Peroxynitrite-induced relaxation in isolated rat aortic rings and mechanisms of action

The present study was designed to evaluate the effects of peroxynitrite (ONOO−), the product of superoxide and nitric oxide, on isolated segments of rat aorta. In the absence of any vasoactive agent, ONOO− (from 10−8 to 10−4 M) failed to alter the basal tension. In phenylephrine (PE; 5 × 10−7 M)-precontracted rat aortic rings (RAR), ONOO− elicited concentration-dependent relaxation at concentrations of from 10−8 to 10−4 M. The effective concentrations producing approximately 50% of maximal relaxation (ED50) to ONOO− were 1.84 × 10−5 M and 1.96 × 10−5 M in intact and denuded RAR, respectively (P > 0.05).
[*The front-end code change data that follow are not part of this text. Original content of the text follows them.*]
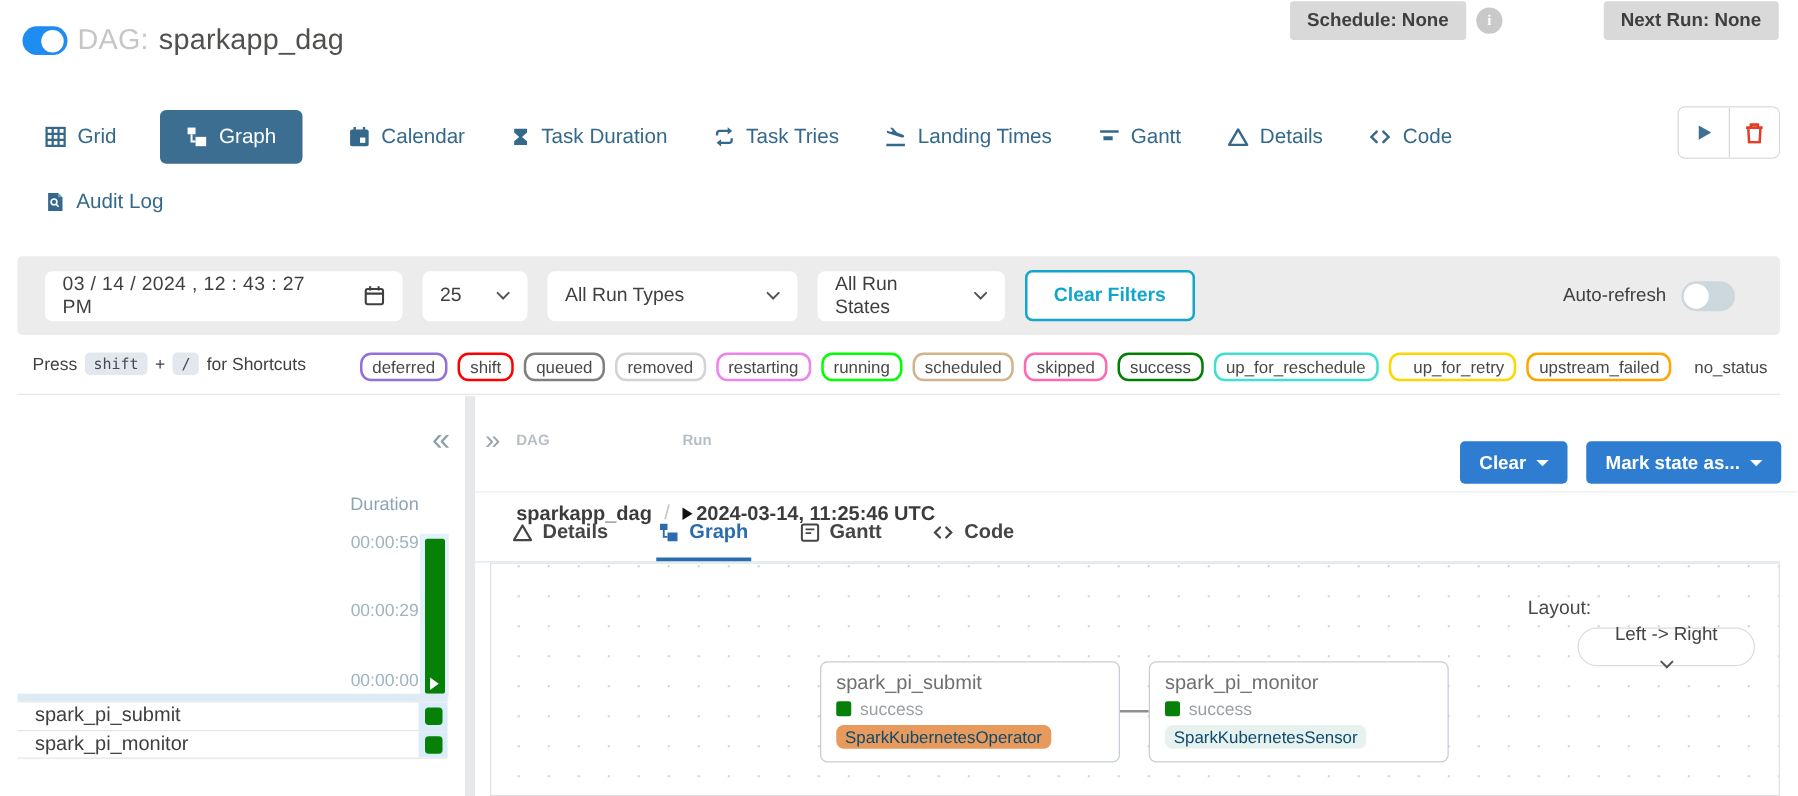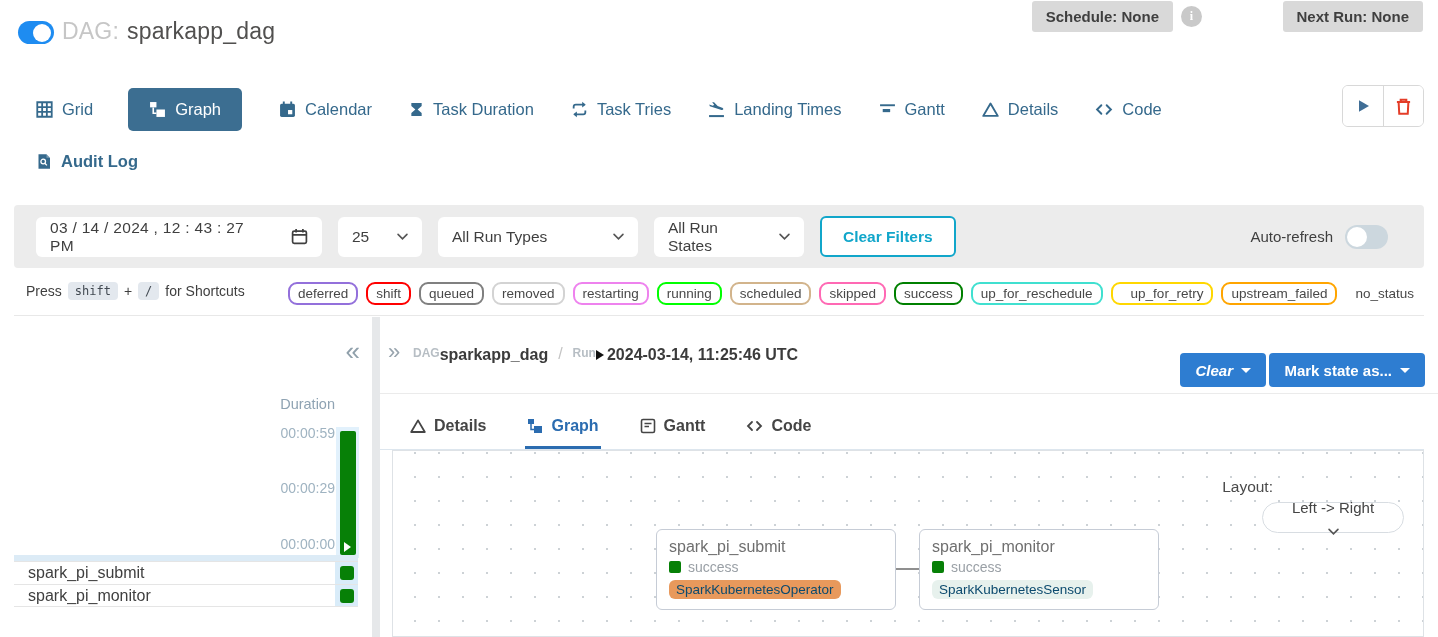--- a/index.html
+++ b/index.html
@@ -27,7 +27,7 @@
     margin-right:37px; padding:12px 0; cursor:pointer; white-space:nowrap; }
   .nav-item svg { flex:0 0 auto; }
   .nav-item.active { background:#3c6e91; color:#fff; border-radius:5px; padding:12px 21px; margin-left:-2px; }
-  .nav-row2 { position:absolute; left:36px; top:140px; height:42px; display:flex; align-items:center;font-weight:bold; }
+  .nav-row2 { position:absolute; left:36px; top:140px; height:42px; display:flex; align-items:center; }
   .win-actions { position:absolute; right:14px; top:85px; display:flex; border:1px solid #d8d8d8; border-radius:6px; overflow:hidden; background:#fff; }
   .win-actions .act { width:40px; height:40px; display:flex; align-items:center; justify-content:center; background:#fff; cursor:pointer; }
   .win-actions .act + .act { border-left:1px solid #d8d8d8; }

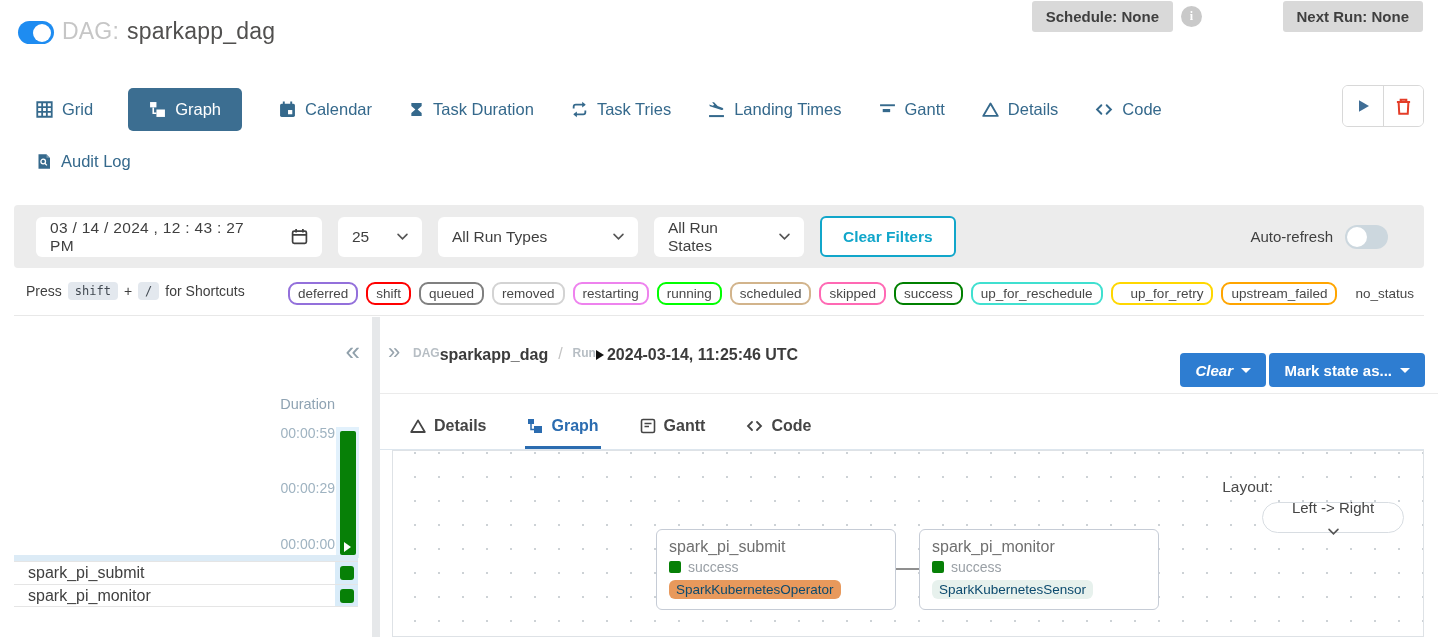--- a/index.html
+++ b/index.html
@@ -87,7 +87,7 @@
   .crumb-zone { position:absolute; left:0; top:0; right:0; height:77px; border-bottom:1px solid #ebebeb; }
   .expand-ic { position:absolute; left:8px; top:26px; font-size:22px; color:#98a4ad; line-height:18px; cursor:pointer; }
   .crumb { position:absolute; left:33px; top:28px; display:flex; align-items:flex-end; gap:10px; }
-  .crumb .grp { display:flex; flex-direction:row; }
+  .crumb .grp { display:flex; flex-direction:column;gap:42px; }
   .crumb .lbl { font-size:12px; font-weight:bold; color:#b7bec4; margin-bottom:2px; }
   .crumb .val { font-size:16px; font-weight:bold; color:#3b3b3b; }
   .crumb .sep { color:#c4c4c4; font-size:16px; padding-bottom:1px; }

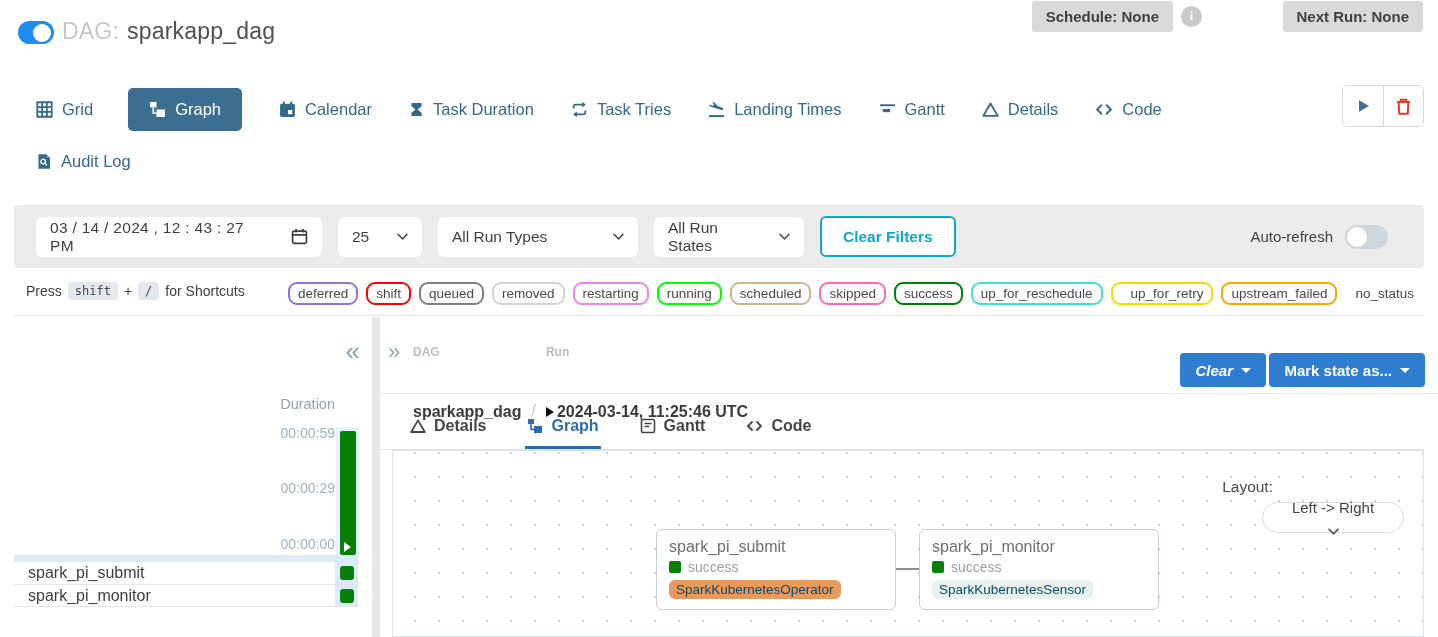--- a/index.html
+++ b/index.html
@@ -97,7 +97,7 @@
     color:#fff; font-weight:bold; font-size:15px; padding:0 15px; display:flex; align-items:center; gap:8px;
     font-family:"Liberation Sans",sans-serif; cursor:pointer; }
   .caret { width:0; height:0; border-left:5px solid transparent; border-right:5px solid transparent; border-top:5px solid #fff; }
-  .btn-clear { right:172px;font-style:italic; }
+  .btn-clear { right:184px; }
   .btn-mark { right:13px; }
 
   .run-tabs { position:absolute; left:0; right:14px; top:88px; height:45px; display:flex;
No significant differences in the relaxation responses were found between RAR with or without endothelium (P > 0.05). The presence of either 5 μM methylene blue (MB) or 5 μM 1H-[1,2,4]oxadiazolo-[4,3-α]quinoxalin-1-one (ODQ) significantly inhibited the relaxations induced by ONOO−. Sildenafil (10−7 M), on the other hand, significantly potentiated the ONOO−-induced relaxations. Tetraethylammonium chloride (T-2265) significantly decreased the ONOO−-induced relaxations in a concentration-dependent manner. However, ONOO− had no effect on RAR precontracted by high KCL (40 mM, n = 6, P > 0.05). Addition of calyculin A also significantly decreased the ONOO−-induced relaxation in a dose-dependent manner. Furthermore, ONOO− significantly inhibited calcium-induced contractions of K+-depolarized aortic rings in a concentration-related manner. Lastly, a variety of other pharmacological agents and antagonists including l-NMMA, l-arginine, indomethacin, atropine, naloxone, diphenhydramine, cimetine, glibenclamide, haloperidol, superoxide dismutase (SOD), and catalase did not influence the relaxant effects of ONOO− on RAR. Our new results suggest that ONOO−-triggered relaxation on rat aortic rings is mediated by elevation of cGMP levels, membrane hyperpolarization via K+-channel activation, activation of myosin phosphatase activity, and interference with calcium movement and cellular membrane Ca2+ entry.